● **Work to be completed**
Each line in the entries below that holds the string "CRIANCA" is to be listed.

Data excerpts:
..........
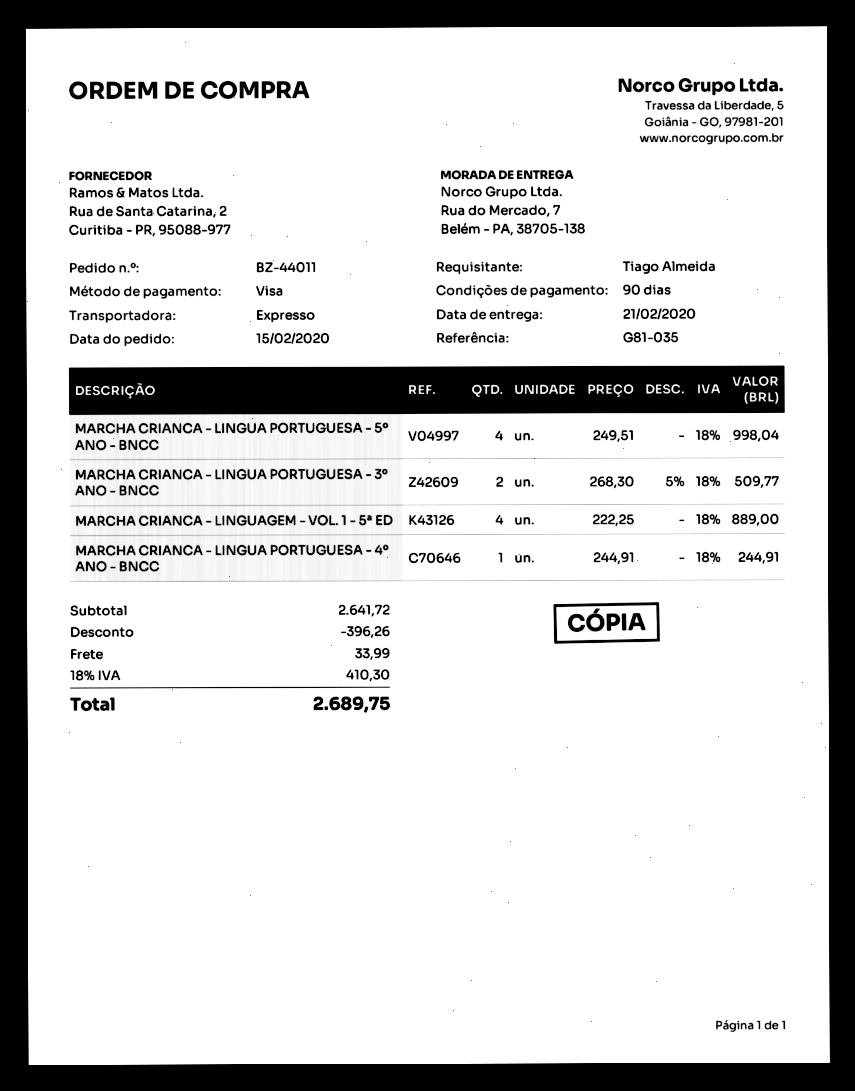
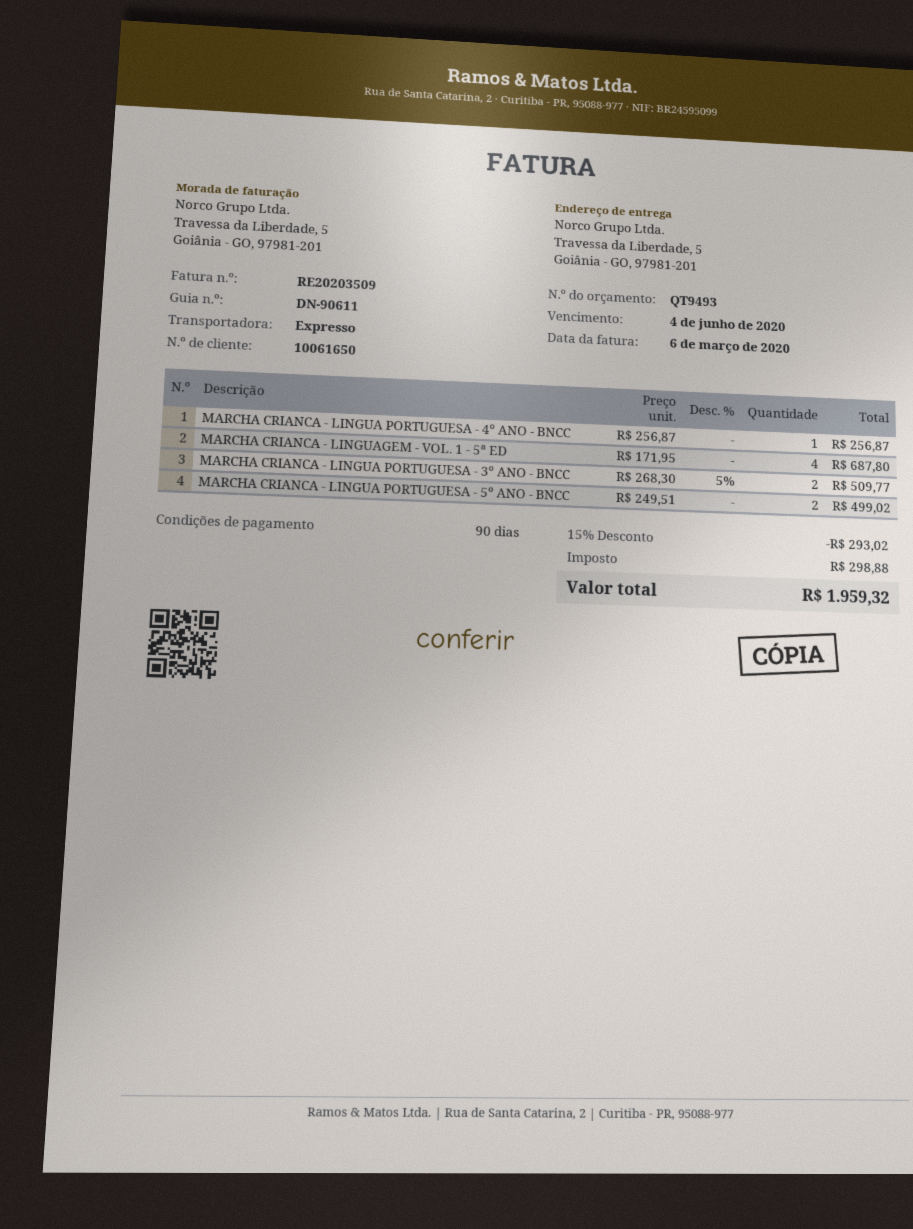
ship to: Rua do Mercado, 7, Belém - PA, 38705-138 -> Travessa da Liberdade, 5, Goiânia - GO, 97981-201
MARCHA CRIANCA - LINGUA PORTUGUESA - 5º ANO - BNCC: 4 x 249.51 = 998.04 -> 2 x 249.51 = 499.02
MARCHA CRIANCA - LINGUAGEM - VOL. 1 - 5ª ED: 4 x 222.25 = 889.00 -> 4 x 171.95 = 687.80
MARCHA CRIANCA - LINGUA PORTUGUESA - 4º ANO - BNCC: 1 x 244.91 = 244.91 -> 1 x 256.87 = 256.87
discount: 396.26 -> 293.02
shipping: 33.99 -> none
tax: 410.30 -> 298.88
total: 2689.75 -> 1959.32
..........
● **Result of this task**
MARCHA CRIANCA - LINGUA PORTUGUESA - 5º ANO - BNCC: 4 x 249.51 = 998.04 -> 2 x 249.51 = 499.02
MARCHA CRIANCA - LINGUAGEM - VOL. 1 - 5ª ED: 4 x 222.25 = 889.00 -> 4 x 171.95 = 687.80
MARCHA CRIANCA - LINGUA PORTUGUESA - 4º ANO - BNCC: 1 x 244.91 = 244.91 -> 1 x 256.87 = 256.87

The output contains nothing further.